PROBLEM TO WORK ON:
Below are records with pictures in them; print them exactly, omitting the pictures.

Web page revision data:
======
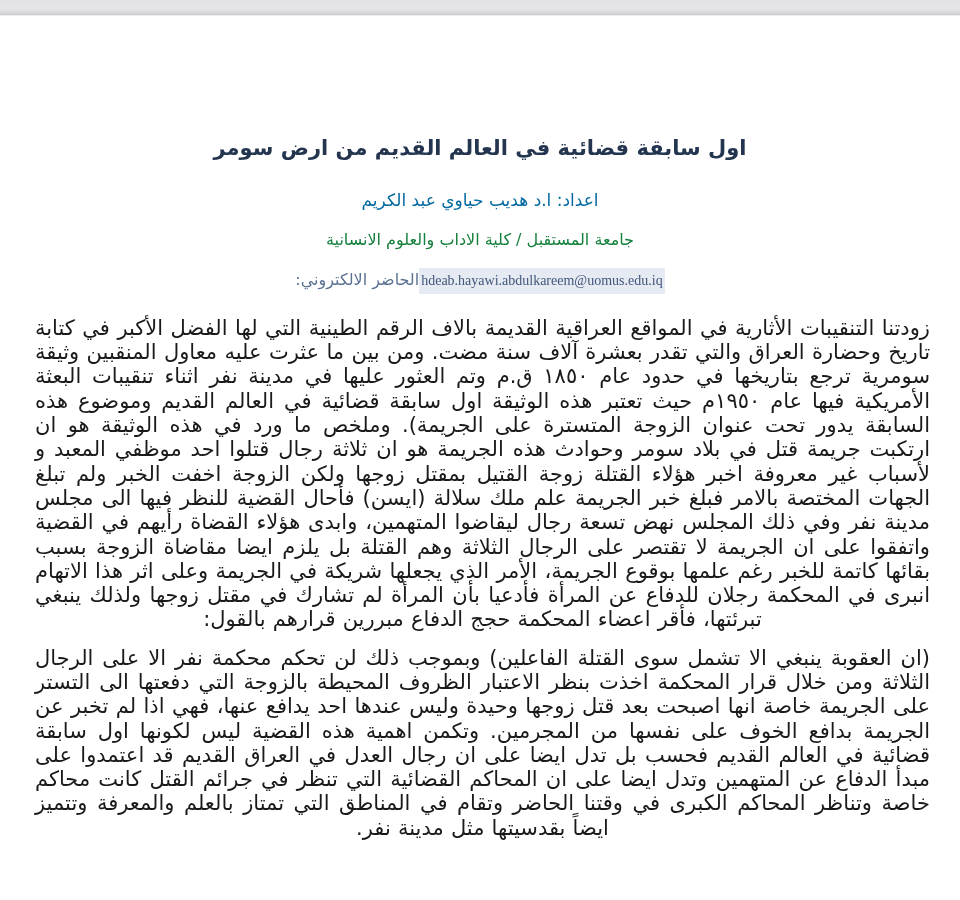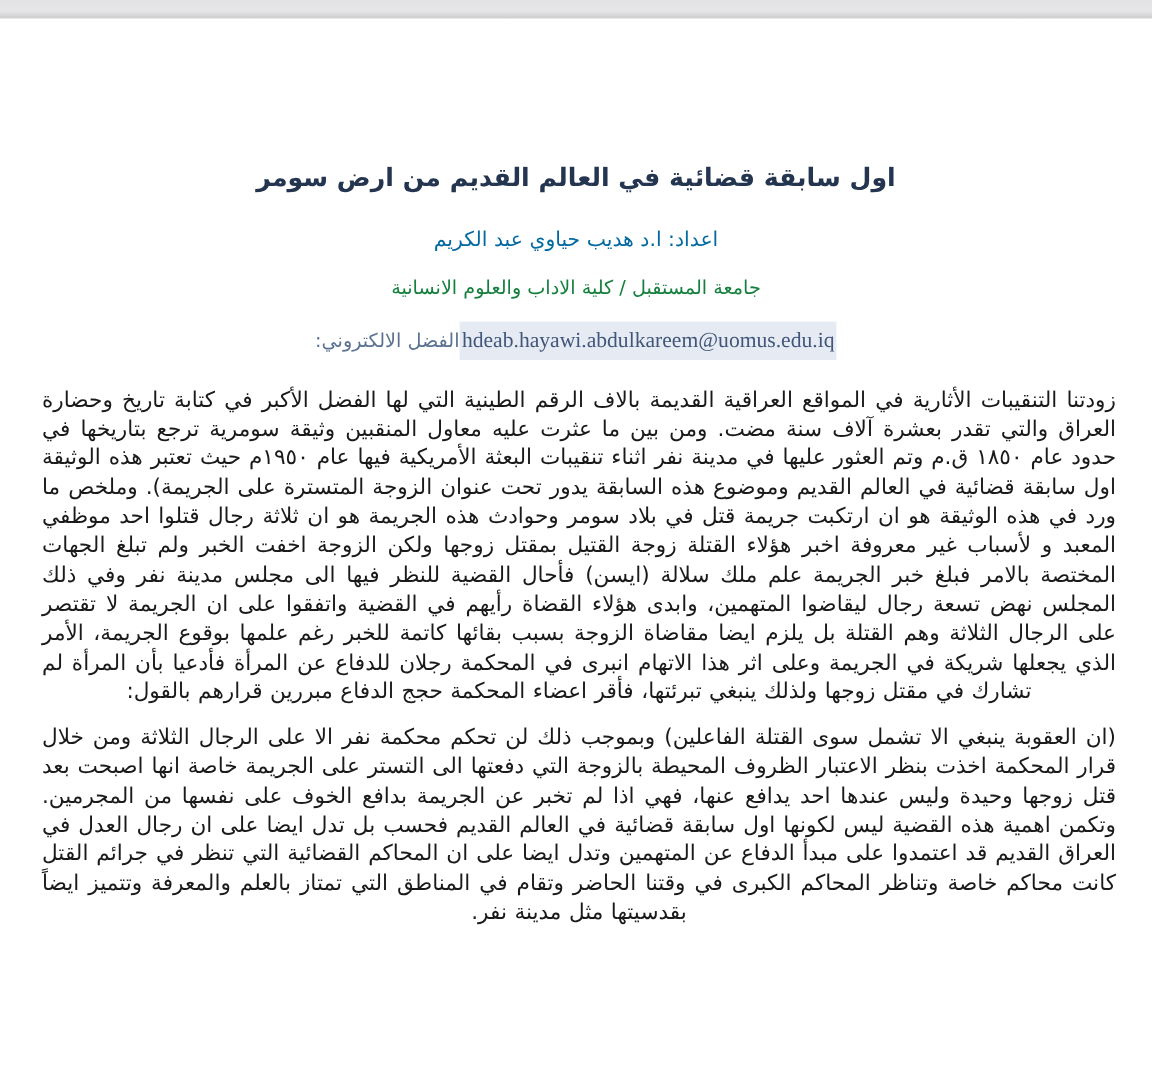--- a/index.html
+++ b/index.html
@@ -73,35 +73,35 @@
     font-size: 16px;
     line-height: 1.5;
     margin: 0 0 10px 0;
     white-space: nowrap;
   }
 
   .email-value {
     background: #e6ebf3;
     color: #41567a;
     font-family: "Liberation Serif", "DejaVu Serif", serif;
-    font-size: 18px;
+    font-size: 14px;
     padding: 2px 2px 3px 2px;
     direction: ltr;
     unicode-bidi: embed;
     display: inline-block;
   }
 
   .body-block {
     margin: 0;
     padding: 12px 30px 0 35px;
   }
 
   .body-par {
     color: #1a1a1a;
-    font-size: 18px;
+    font-size: 21px;
     line-height: 24.3px;
     text-align: justify;
     text-align-last: center;
     margin: 0 0 14px 0;
     word-spacing: 0.5px;
   }
 
   .body-par.last {
     margin-bottom: 0;
   }
@@ -114,21 +114,21 @@
 <div class="page">
 
   <div class="header-block">
 
     <h1 class="doc-title">اول سابقة قضائية في العالم القديم من ارض سومر</h1>
 
     <div class="byline">اعداد: ا.د هديب حياوي عبد الكريم</div>
 
     <div class="affiliation">جامعة المستقبل / كلية الاداب والعلوم الانسانية</div>
 
-    <div class="email-line"><span class="email-value">hdeab.hayawi.abdulkareem@uomus.edu.iq</span><span class="email-label">الفضل الالكتروني:</span></div>
+    <div class="email-line"><span class="email-value">hdeab.hayawi.abdulkareem@uomus.edu.iq</span><span class="email-label">الحاضر الالكتروني:</span></div>
 
   </div>
 
   <div class="body-block">
 
     <p class="body-par">زودتنا التنقيبات الأثارية في المواقع العراقية القديمة بالاف الرقم الطينية التي لها الفضل الأكبر في كتابة تاريخ وحضارة العراق والتي تقدر بعشرة آلاف سنة مضت. ومن بين ما عثرت عليه معاول المنقبين وثيقة سومرية ترجع بتاريخها في حدود عام ١٨٥٠ ق.م وتم العثور عليها في مدينة نفر اثناء تنقيبات البعثة الأمريكية فيها عام ١٩٥٠م حيث تعتبر هذه الوثيقة اول سابقة قضائية في العالم القديم وموضوع هذه السابقة يدور تحت عنوان الزوجة المتسترة على الجريمة). وملخص ما ورد في هذه الوثيقة هو ان ارتكبت جريمة قتل في بلاد سومر وحوادث هذه الجريمة هو ان ثلاثة رجال قتلوا احد موظفي المعبد و لأسباب غير معروفة اخبر هؤلاء القتلة زوجة القتيل بمقتل زوجها ولكن الزوجة اخفت الخبر ولم تبلغ الجهات المختصة بالامر فبلغ خبر الجريمة علم ملك سلالة (ايسن) فأحال القضية للنظر فيها الى مجلس مدينة نفر وفي ذلك المجلس نهض تسعة رجال ليقاضوا المتهمين، وابدى هؤلاء القضاة رأيهم في القضية واتفقوا على ان الجريمة لا تقتصر على الرجال الثلاثة وهم القتلة بل يلزم ايضا مقاضاة الزوجة بسبب بقائها كاتمة للخبر رغم علمها بوقوع الجريمة، الأمر الذي يجعلها شريكة في الجريمة وعلى اثر هذا الاتهام انبرى في المحكمة رجلان للدفاع عن المرأة فأدعيا بأن المرأة لم تشارك في مقتل زوجها ولذلك ينبغي تبرئتها، فأقر اعضاء المحكمة حجج الدفاع مبررين قرارهم بالقول:</p>
 
     <p class="body-par last">(ان العقوبة ينبغي الا تشمل سوى القتلة الفاعلين) وبموجب ذلك لن تحكم محكمة نفر الا على الرجال الثلاثة ومن خلال قرار المحكمة اخذت بنظر الاعتبار الظروف المحيطة بالزوجة التي دفعتها الى التستر على الجريمة خاصة انها اصبحت بعد قتل زوجها وحيدة وليس عندها احد يدافع عنها، فهي اذا لم تخبر عن الجريمة بدافع الخوف على نفسها من المجرمين. وتكمن اهمية هذه القضية ليس لكونها اول سابقة قضائية في العالم القديم فحسب بل تدل ايضا على ان رجال العدل في العراق القديم قد اعتمدوا على مبدأ الدفاع عن المتهمين وتدل ايضا على ان المحاكم القضائية التي تنظر في جرائم القتل كانت محاكم خاصة وتناظر المحاكم الكبرى في وقتنا الحاضر وتقام في المناطق التي تمتاز بالعلم والمعرفة وتتميز ايضاً بقدسيتها مثل مدينة نفر.</p>
 
   </div>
======
SOLUTION TO THE EXERCISE:
--- a/index.html
+++ b/index.html
@@ -73,35 +73,35 @@
     font-size: 16px;
     line-height: 1.5;
     margin: 0 0 10px 0;
     white-space: nowrap;
   }
 
   .email-value {
     background: #e6ebf3;
     color: #41567a;
     font-family: "Liberation Serif", "DejaVu Serif", serif;
-    font-size: 18px;
+    font-size: 14px;
     padding: 2px 2px 3px 2px;
     direction: ltr;
     unicode-bidi: embed;
     display: inline-block;
   }
 
   .body-block {
     margin: 0;
     padding: 12px 30px 0 35px;
   }
 
   .body-par {
     color: #1a1a1a;
-    font-size: 18px;
+    font-size: 21px;
     line-height: 24.3px;
     text-align: justify;
     text-align-last: center;
     margin: 0 0 14px 0;
     word-spacing: 0.5px;
   }
 
   .body-par.last {
     margin-bottom: 0;
   }
@@ -114,21 +114,21 @@
 <div class="page">
 
   <div class="header-block">
 
     <h1 class="doc-title">اول سابقة قضائية في العالم القديم من ارض سومر</h1>
 
     <div class="byline">اعداد: ا.د هديب حياوي عبد الكريم</div>
 
     <div class="affiliation">جامعة المستقبل / كلية الاداب والعلوم الانسانية</div>
 
-    <div class="email-line"><span class="email-value">hdeab.hayawi.abdulkareem@uomus.edu.iq</span><span class="email-label">الفضل الالكتروني:</span></div>
+    <div class="email-line"><span class="email-value">hdeab.hayawi.abdulkareem@uomus.edu.iq</span><span class="email-label">الحاضر الالكتروني:</span></div>
 
   </div>
 
   <div class="body-block">
 
     <p class="body-par">زودتنا التنقيبات الأثارية في المواقع العراقية القديمة بالاف الرقم الطينية التي لها الفضل الأكبر في كتابة تاريخ وحضارة العراق والتي تقدر بعشرة آلاف سنة مضت. ومن بين ما عثرت عليه معاول المنقبين وثيقة سومرية ترجع بتاريخها في حدود عام ١٨٥٠ ق.م وتم العثور عليها في مدينة نفر اثناء تنقيبات البعثة الأمريكية فيها عام ١٩٥٠م حيث تعتبر هذه الوثيقة اول سابقة قضائية في العالم القديم وموضوع هذه السابقة يدور تحت عنوان الزوجة المتسترة على الجريمة). وملخص ما ورد في هذه الوثيقة هو ان ارتكبت جريمة قتل في بلاد سومر وحوادث هذه الجريمة هو ان ثلاثة رجال قتلوا احد موظفي المعبد و لأسباب غير معروفة اخبر هؤلاء القتلة زوجة القتيل بمقتل زوجها ولكن الزوجة اخفت الخبر ولم تبلغ الجهات المختصة بالامر فبلغ خبر الجريمة علم ملك سلالة (ايسن) فأحال القضية للنظر فيها الى مجلس مدينة نفر وفي ذلك المجلس نهض تسعة رجال ليقاضوا المتهمين، وابدى هؤلاء القضاة رأيهم في القضية واتفقوا على ان الجريمة لا تقتصر على الرجال الثلاثة وهم القتلة بل يلزم ايضا مقاضاة الزوجة بسبب بقائها كاتمة للخبر رغم علمها بوقوع الجريمة، الأمر الذي يجعلها شريكة في الجريمة وعلى اثر هذا الاتهام انبرى في المحكمة رجلان للدفاع عن المرأة فأدعيا بأن المرأة لم تشارك في مقتل زوجها ولذلك ينبغي تبرئتها، فأقر اعضاء المحكمة حجج الدفاع مبررين قرارهم بالقول:</p>
 
     <p class="body-par last">(ان العقوبة ينبغي الا تشمل سوى القتلة الفاعلين) وبموجب ذلك لن تحكم محكمة نفر الا على الرجال الثلاثة ومن خلال قرار المحكمة اخذت بنظر الاعتبار الظروف المحيطة بالزوجة التي دفعتها الى التستر على الجريمة خاصة انها اصبحت بعد قتل زوجها وحيدة وليس عندها احد يدافع عنها، فهي اذا لم تخبر عن الجريمة بدافع الخوف على نفسها من المجرمين. وتكمن اهمية هذه القضية ليس لكونها اول سابقة قضائية في العالم القديم فحسب بل تدل ايضا على ان رجال العدل في العراق القديم قد اعتمدوا على مبدأ الدفاع عن المتهمين وتدل ايضا على ان المحاكم القضائية التي تنظر في جرائم القتل كانت محاكم خاصة وتناظر المحاكم الكبرى في وقتنا الحاضر وتقام في المناطق التي تمتاز بالعلم والمعرفة وتتميز ايضاً بقدسيتها مثل مدينة نفر.</p>
 
   </div>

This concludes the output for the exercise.